My Longer LK5 Pro isn't great at much, but it does have a large build volume that allows it to do projects of this scale. If you have an at-home printer that can't handle it, try reaching out to your library, or if you're a student, check your school/university. Places like these often have funding that allows for a greater variety of printers, but if that still doesn't work select companies offer printing services digitally.
Installing the Parachute
In order to perserve the rocket and avoid legal/saftey trouble, the rocket needs a way to slow down. This can be done in one of two ways, either with the use of a parachute or a streamer. Depending on where you launch it, you might prefer either option, but both have special features that make it attractive. The cost is relatively the same for both, which is fairly inexpensive at this scale ( > $10.00).
Parachute:
- Slow the rocket down more, much slower descent
- More reliable if packed properly, if not then strings are known to tangle.
- Often blow further away from the original site due to wind
- Prone to getting stuck in trees
Good to know -
Ensure it is packed properly! Attached is a link to the MIT Rocketry Team that covers the simple yet vital process in detail:
https://wikis.mit.edu/confluence/display/RocketTeam/How+to+Pack+a+Parachute
For a streamer, simply roll it up so it fits inside the rocket tube.
Streamer:
- Slow the rocket down less, more rapid descent
- Slightly less reliable
- Often remain closer than parachutes to the original site for easier retrieval
- Less prone to getting stuck in trees
- Highly visible, most are a long, brightly colored reflective strip
Good to know -
The optimal ratio of length:width to maximize the flapping drag that slows the rocket is 10:1. So, if the streamer's the advised 2-inches wide, it should be 20 inches long.
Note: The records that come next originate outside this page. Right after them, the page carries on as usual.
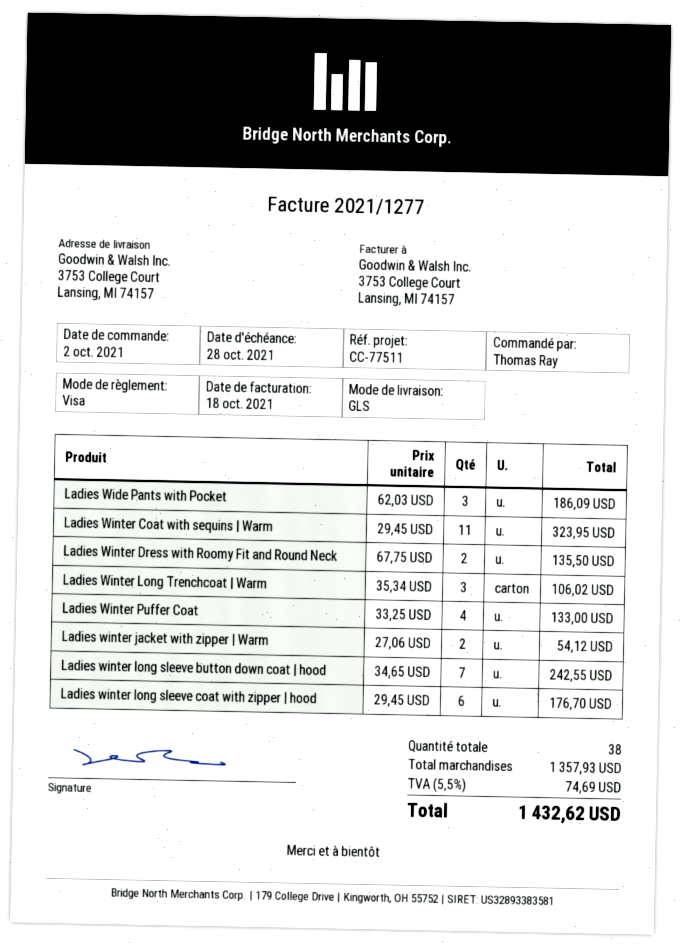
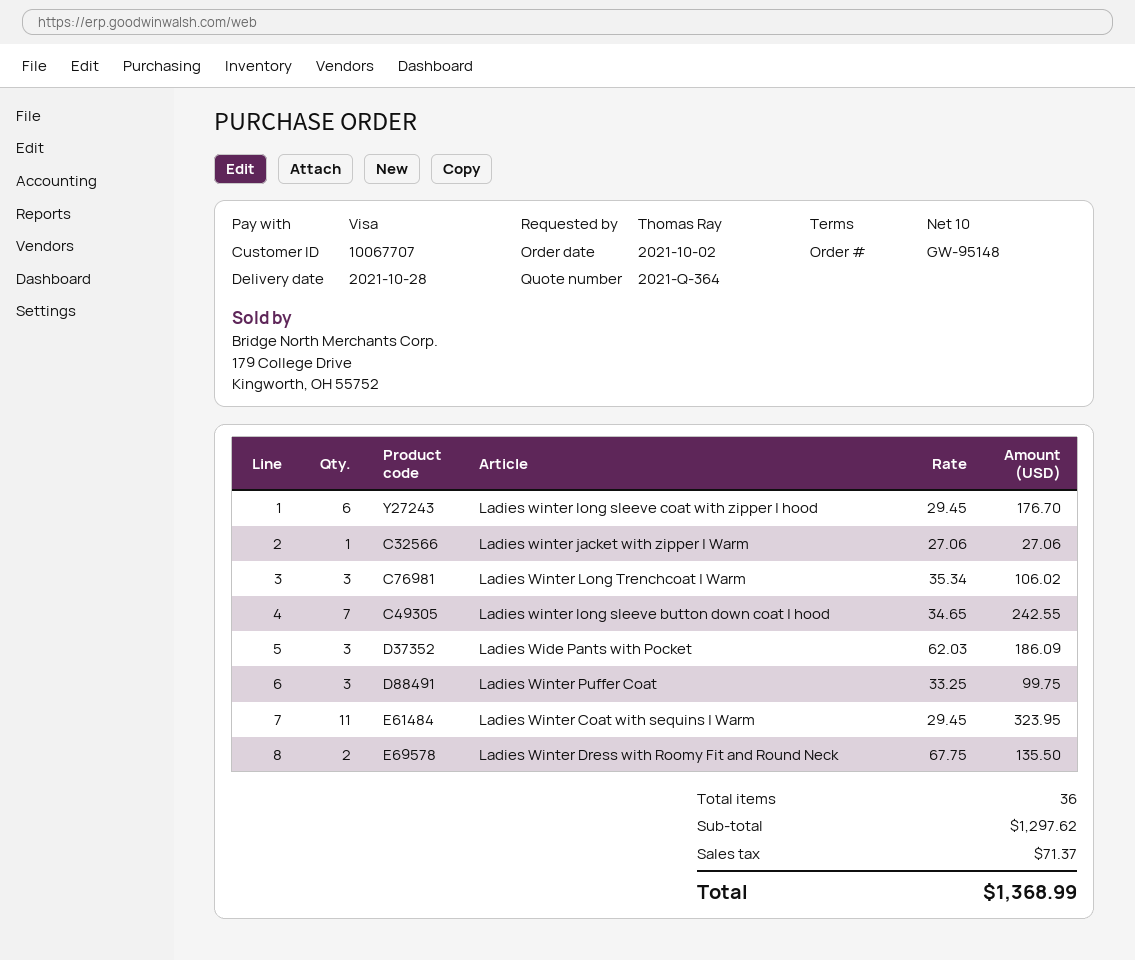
Ladies Winter Puffer Coat: 4 x 33.25 = 133.00 -> 3 x 33.25 = 99.75
Ladies winter jacket with zipper | Warm: 2 x 27.06 = 54.12 -> 1 x 27.06 = 27.06
total quantity: 38 -> 36
subtotal: 1357.93 -> 1297.62
tax: 74.69 -> 71.37
total: 1432.62 -> 1368.99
Attatch your streamer or parachute via an elastic cord to the rocket. MAKE SURE to tie the cord to the rocket body, nosecone, and recovery device!! It's better to be safe than sorry, often it's best to double knot the connections and apply a dab of superglue on the knots.
Important Launch Tips
1. Choose a Safe Launch Site & Conditions
- Clear & Open: Launch in a large, grassy field away from dry grass, trees, buildings, and power lines.
- Low Wind: Don't launch in high winds (over 20 mph) or threatening weather, as it makes recovery unpredictable.
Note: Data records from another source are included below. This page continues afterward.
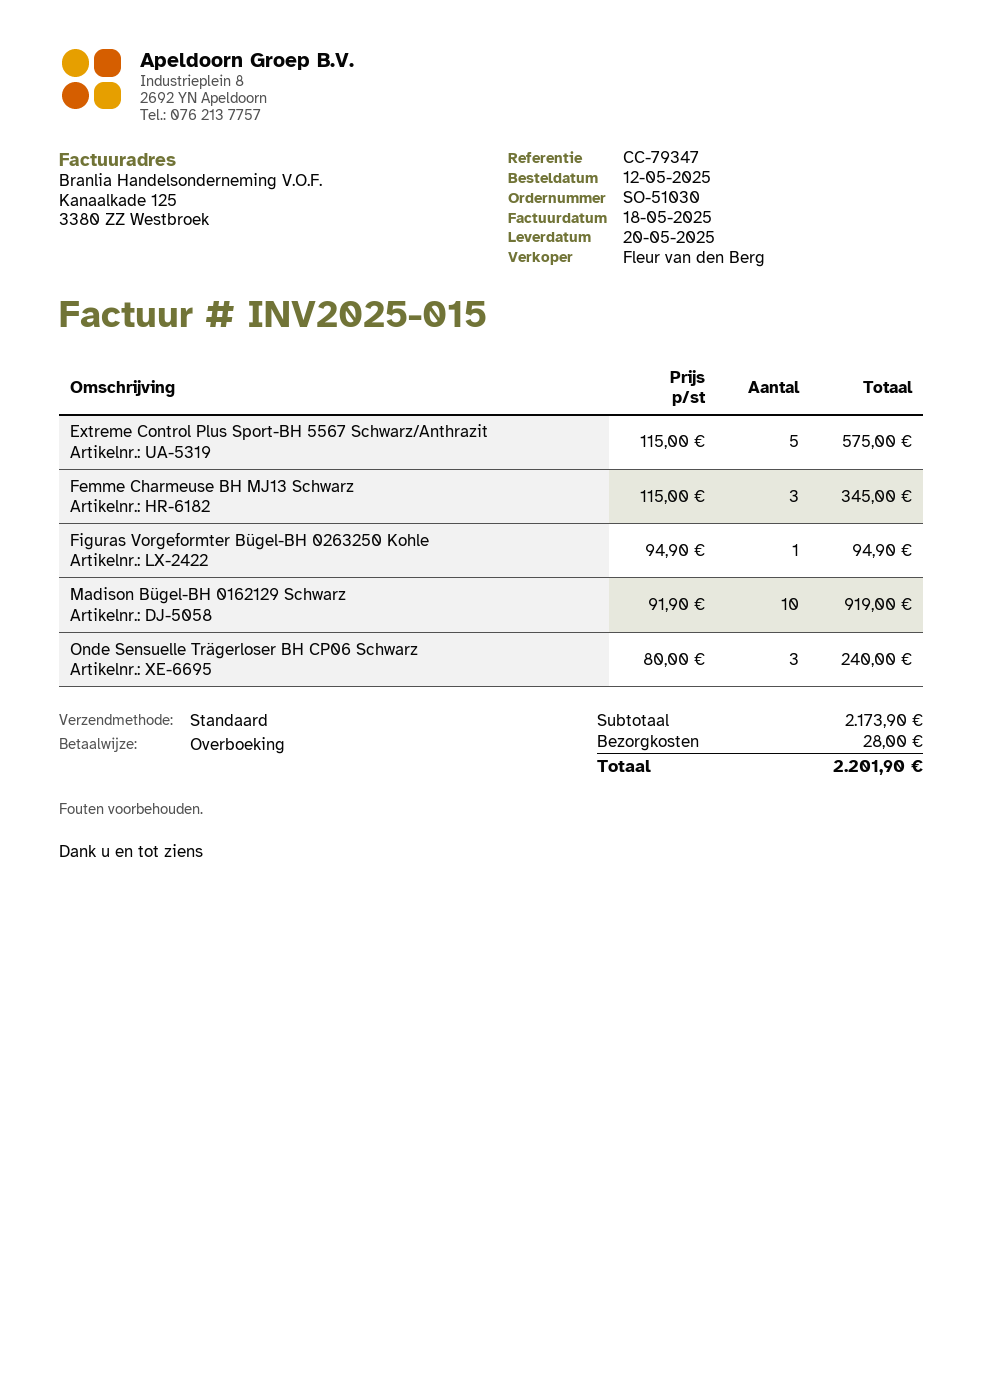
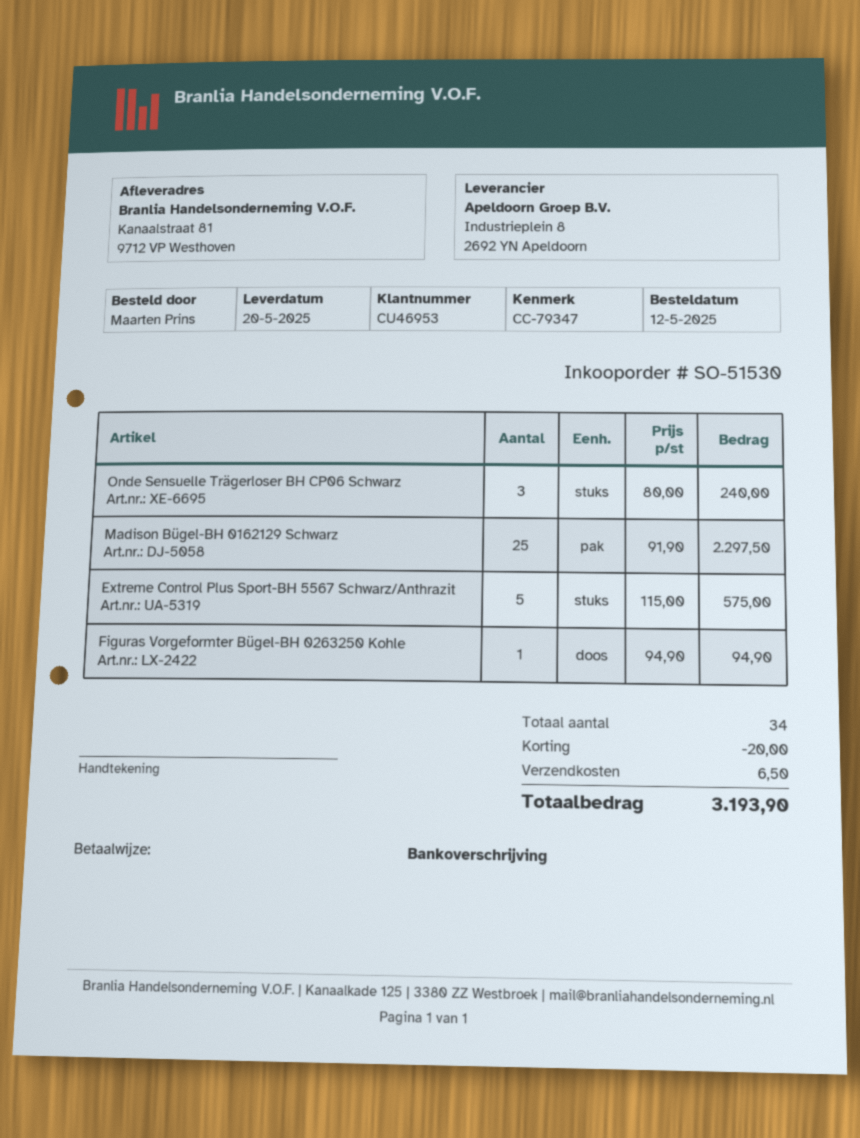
order number: SO-51030 -> SO-51530
Femme Charmeuse BH MJ13 Schwarz: 3 x 115.00 = 345.00 -> none
Madison Bügel-BH 0162129 Schwarz: 10 x 91.90 = 919.00 -> 25 x 91.90 = 2297.50
discount: none -> 20.00
shipping: 28.00 -> 6.50
total: 2201.90 -> 3193.90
2. Maintain Safe Distance & Countdown
- Establish a Zone: Keep spectators at a safe distance (e.g., 15 feet for small motors, 30+ feet for larger ones).
- Use a Countdown: Always use a clear countdown to alert everyone before launch.
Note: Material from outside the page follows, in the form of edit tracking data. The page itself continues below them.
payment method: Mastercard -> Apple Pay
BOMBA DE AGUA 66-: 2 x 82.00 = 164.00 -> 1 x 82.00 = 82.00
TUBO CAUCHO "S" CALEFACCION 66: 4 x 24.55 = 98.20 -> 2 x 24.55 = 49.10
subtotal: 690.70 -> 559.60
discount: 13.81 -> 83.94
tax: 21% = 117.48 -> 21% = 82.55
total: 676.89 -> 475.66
3. Use Proper Equipment & Procedures
- Certified Motors: Only use commercially made, certified rocket motors and never tamper with them.
- Safety Key: Always remove the safety key from the launch controller until ready to launch.
- Protective Eyewear: Everyone at the pad should wear eye protection.
4. Prepare Your Rocket Correctly
- Fireproof Wadding: Use flame-resistant recovery wadding to protect the parachute or streamer.
- Vertical Launch: Launch from a rod or rail pointed as close to vertical as possible (within 30 degrees).
5. Be Prepared & Smart About Recovery
- No Dangerous Recovery: Never try to retrieve a rocket from power lines, tall trees, or other hazardous locations.
- No Catching: Do not attempt to catch a descending rocket.
Have a great time building amateur rockets, learning about aerodynamics, 3D printing, and most importantly, make it spin!